Loi de finances 2022 : pourquoi l’article 93 devrait être suspendu, clarifié et complété pour l’exercice 2023
Yannick A. Fogne est un ingénieur financier, auteur de « Fondement du capitalisme africain et réforme monétaire » ; dans cette tribune libre, il porte un regard analytique l’imposition des organismes à but non lucratif au Cameroun tel que prévu dans la loi de finances 2022.
La loi des finances 2022 en attente de promulgation au Cameroun porte en son sein un article qui fait couler beaucoup d’encre et multiplie les bruits de couloir; l’article 93 portant sur l’imposition des organismes à but non lucratif, et plus précisément les tontines. A travers cet exposé en 3 points nous revenons sur les raisons sociales, économiques et comptables qui devraient motiver la suppression pure et simple de cet article dans la loi de finances 2022 avant promulgation par le président de la République son Excellence Paul BIYA.

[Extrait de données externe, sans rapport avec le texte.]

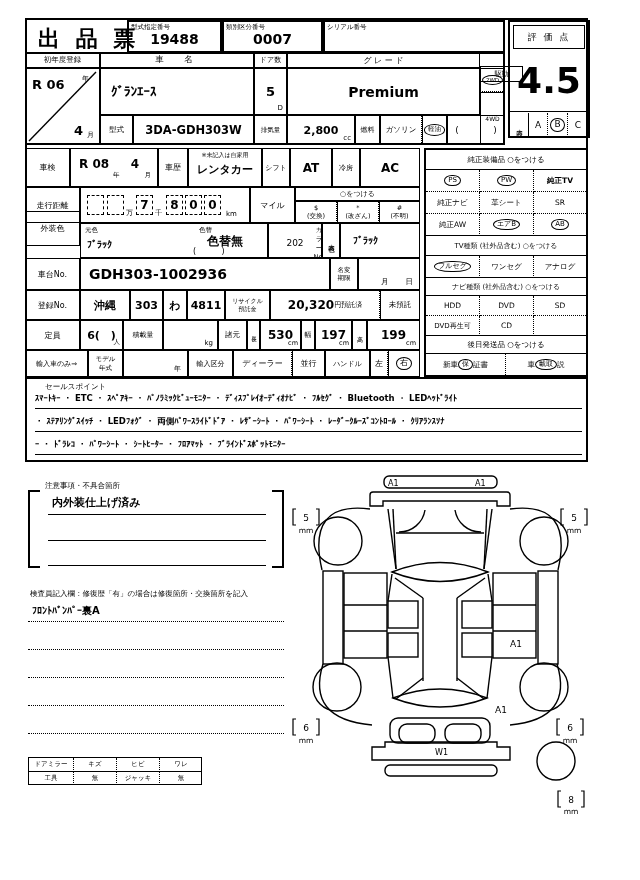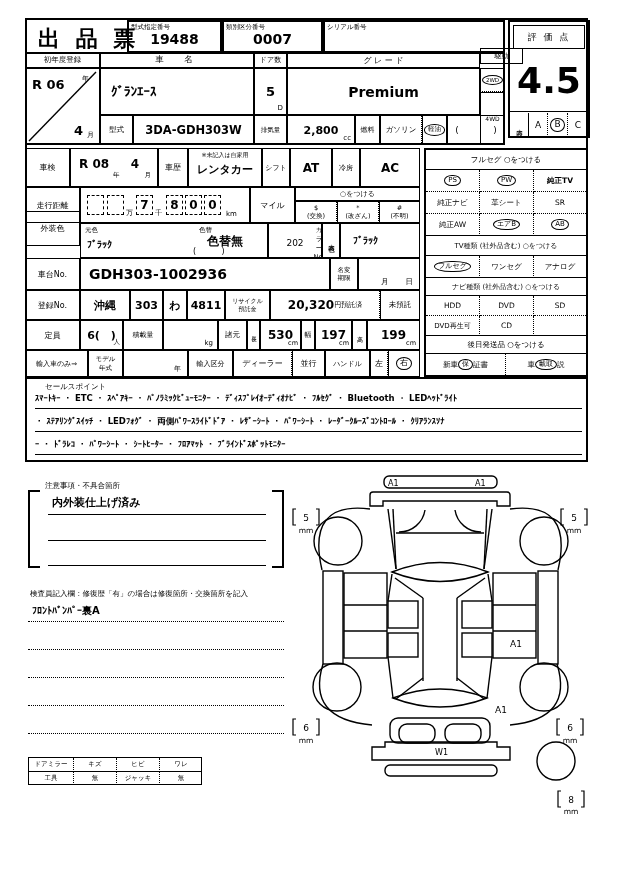--- a/index.html
+++ b/index.html
@@ -61,7 +61,7 @@
   <div class="a b1 fx" style="left:100px;top:52px;width:154px;height:16px;font-size:8.5px;letter-spacing:6px;">車　名</div>
   <div class="a b1 fx" style="left:254px;top:52px;width:33px;height:16px;font-size:7px;">ドア数</div>
   <div class="a b1 fx" style="left:287px;top:52px;width:193px;height:16px;font-size:8px;">グ レ ー ド</div>
-  <div class="a b1 fx" style="left:480px;top:48px;width:43px;height:16px;font-size:7px;">駆動</div>
+  <div class="a b1 fx" style="left:480px;top:66px;width:43px;height:16px;font-size:7px;">駆動</div>
 
   <div class="a b1" style="left:25px;top:68px;width:75px;height:77px;">
     <svg class="a" style="left:0;top:0;" width="73" height="75">

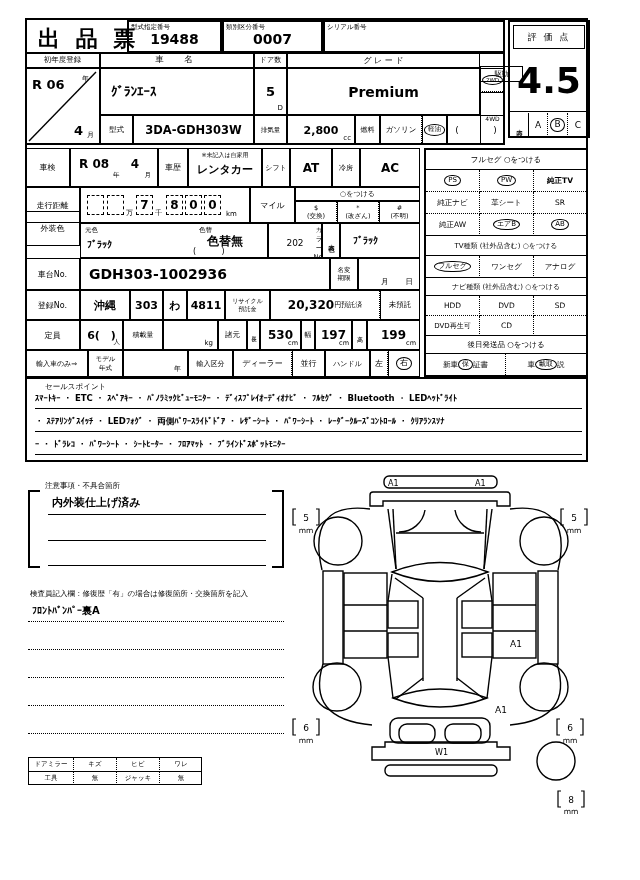--- a/index.html
+++ b/index.html
@@ -214,7 +214,7 @@
     </div>
 
   <div class="a b2" style="left:424px;top:148px;width:164px;height:229px;">
-    <div class="a fx" style="left:0;top:0;width:100%;height:20px;border-bottom:1px solid #000;font-size:7.5px;">フルセグ ○をつける</div>
+    <div class="a fx" style="left:0;top:0;width:100%;height:20px;border-bottom:1px solid #000;font-size:7.5px;">純正装備品 ○をつける</div>
     <div class="a fx" style="left:0;top:20px;width:54px;height:22px;border-right:1px dotted #000;border-bottom:1px dotted #000;">
         <span class="circ" style="font-size:7px;">PS</span>
       </div>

Les tontines sont un outil de solidarité qui existe depuis la nuit des temps dans notre société, sous le principe de “l’union fait la force”. Ce principe va être emprunté par le capitalisme pour créer le système de mutuelles, chers aux pays occidentaux. C’est face à l’exclusion financière des régimes coloniaux et néo-coloniaux que l’activité financière va rapidement se développer dans les tontines, sans pour autant tuer l’esprit de solidarité qui est son socle. Elles ont été l’instrument de résilience par excellence dans les années de crise au Cameroun et malgré les pressions étrangères à travers la voix des personnes comme le sieur Philippe JURGENSEN, Directeur générale de la caisse Française de développement, le président Paul BIYA a toujours refusé de s’attaquer à ce patrimoine social et culturel national.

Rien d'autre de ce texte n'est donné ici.